Following the recent immediate closure of the Low Carbon Buildings Programme (LCBP) and the scheduled closure of the Energy Saving Scotland home renewables grant on 23 July, anyone looking into changing to renewable energy supplies like solar PV panels will be looking for commitment to schemes following the spate of grant closures.
The establishment of a Green Infrastructure Bank within the Energy Bill was announced as part of the Queen’s speech 2010 on May 25 to help support the funding of the transition to a low carbon infrastructure and should buoy the sector somewhat. The announcement claimed the body should be established as quickly as possible and should be given the resources to invest effectively in low carbon infrastructure.
Since the Coalition Government came into power in May they have made the following policy pledges concerning Feed-In Tariffs and renewables:
- We will establish a full system of Feed-In Tariffs in electricity
- We will seek to increase the target for energy from renewable sources, subject to the advice of the Climate Change Committee
- We will encourage community-owned renewable energy schemes where local people benefit from the power produced. We will also allow communities that host renewable energy projects to keep the additional business rates they generate
Will the Feed-In Tariff be reviewed or changed?
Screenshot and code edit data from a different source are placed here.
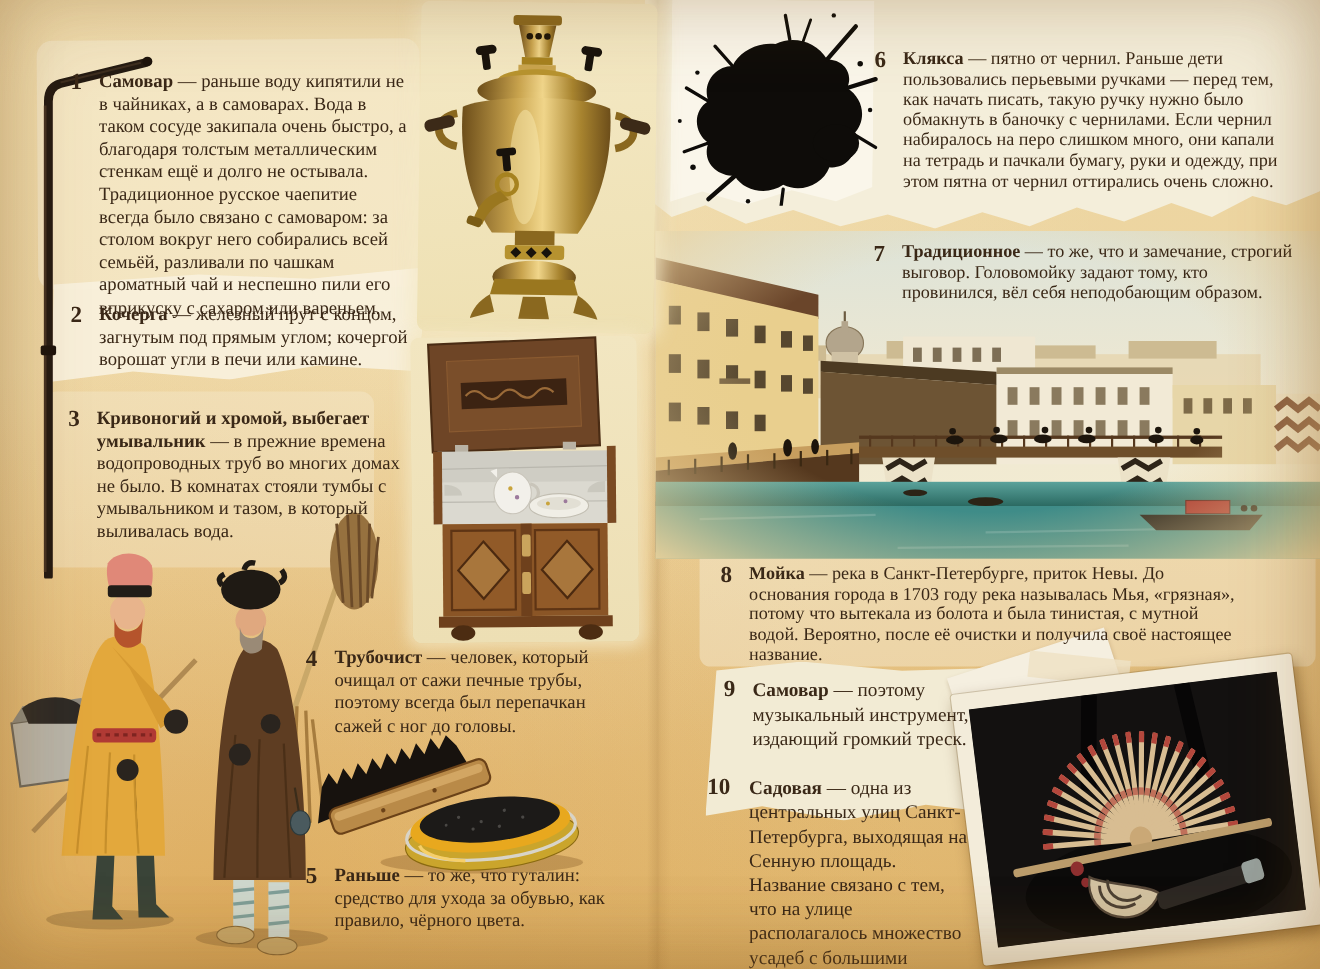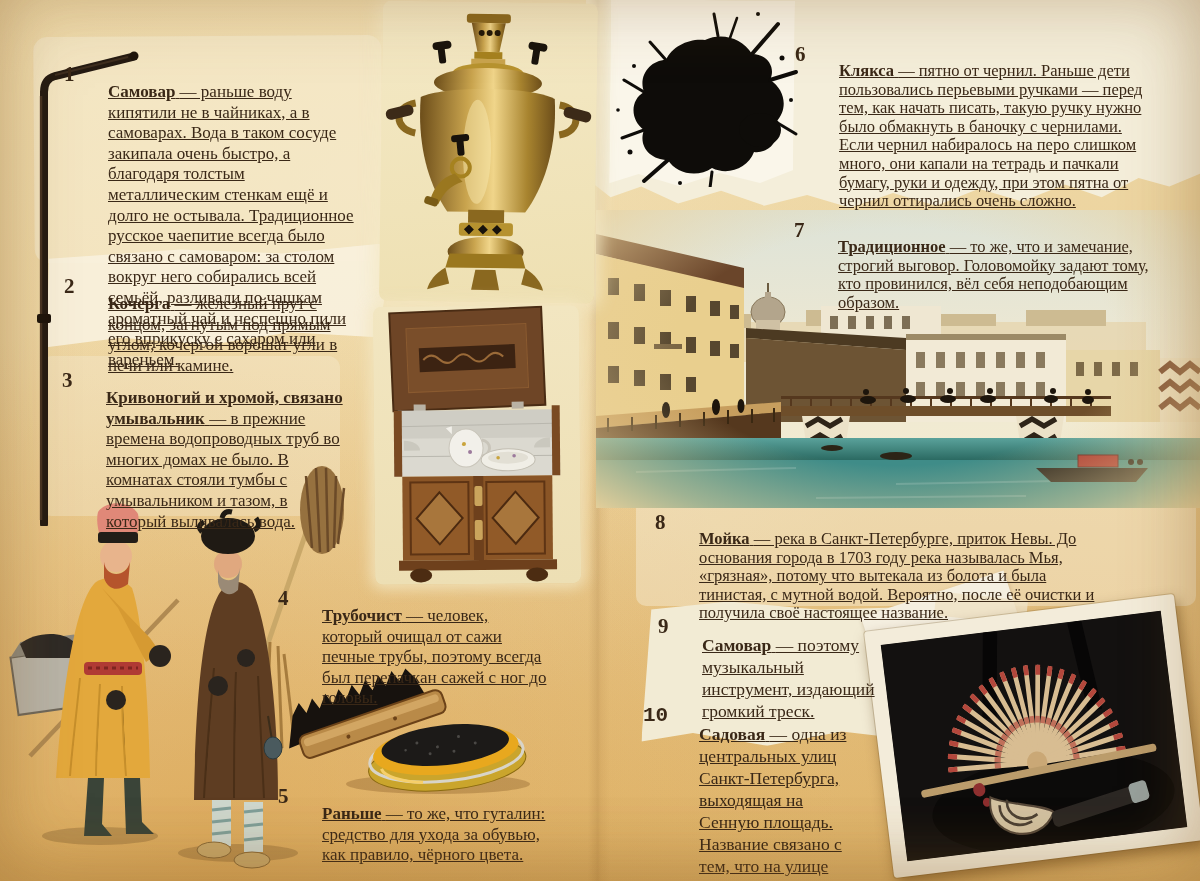"Клякса — пятно от чернил." .etext { margin: 18px -> 0; text-decoration: underline -> none }
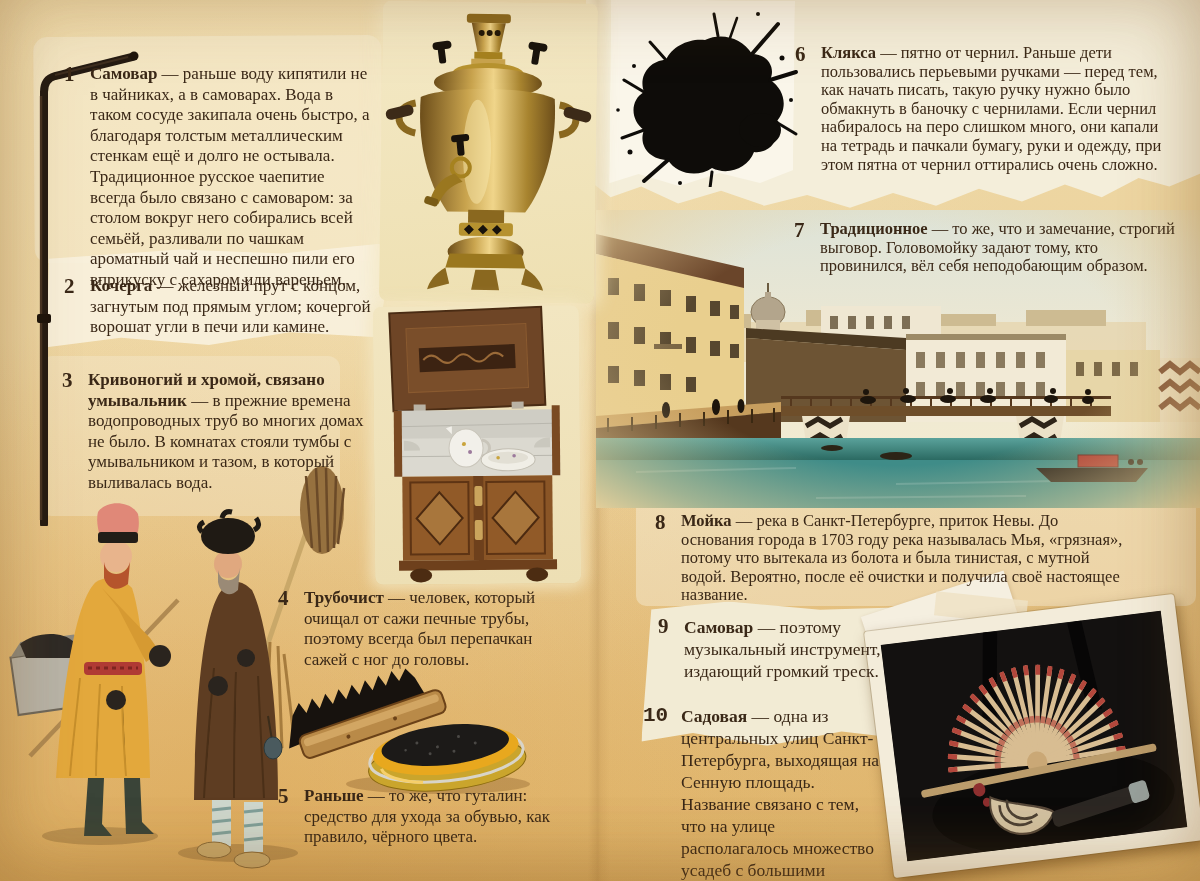"Кривоногий и хромой, связано умывальник" b { text: связано -> выбегает }
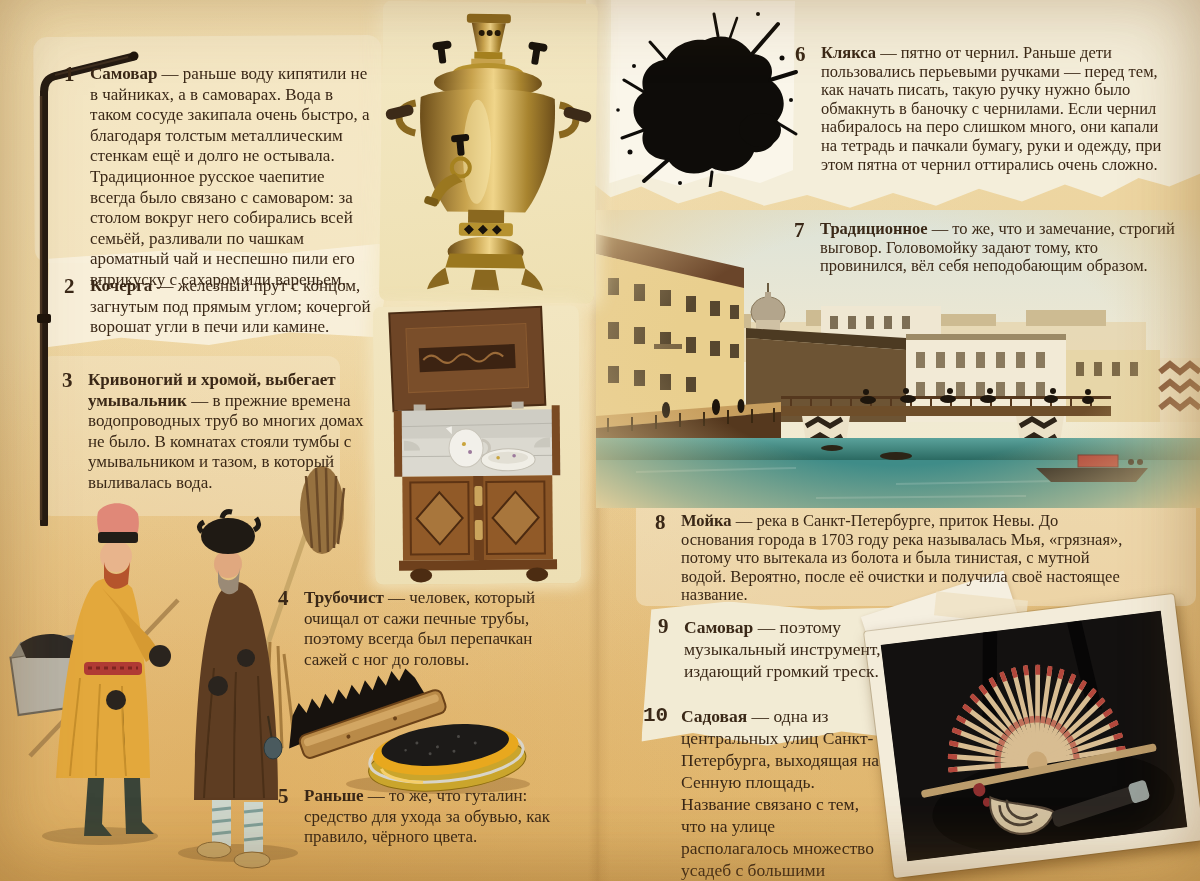"10" span.enum { font-family: Liberation Mono, monospace -> none }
The Government has vowed to regularly review the Feed-In Tariff scheme to ensure that it is working accordingly. It will be reviewed every five years at the same time the Renewable Obligation is reviewed.
The first review is due in 2012. Any changes that are decided upon from that review will be implemented in April 2013. Along with changes to the tariffs, the list of eligible energy sources may also be extended at the reviews, too.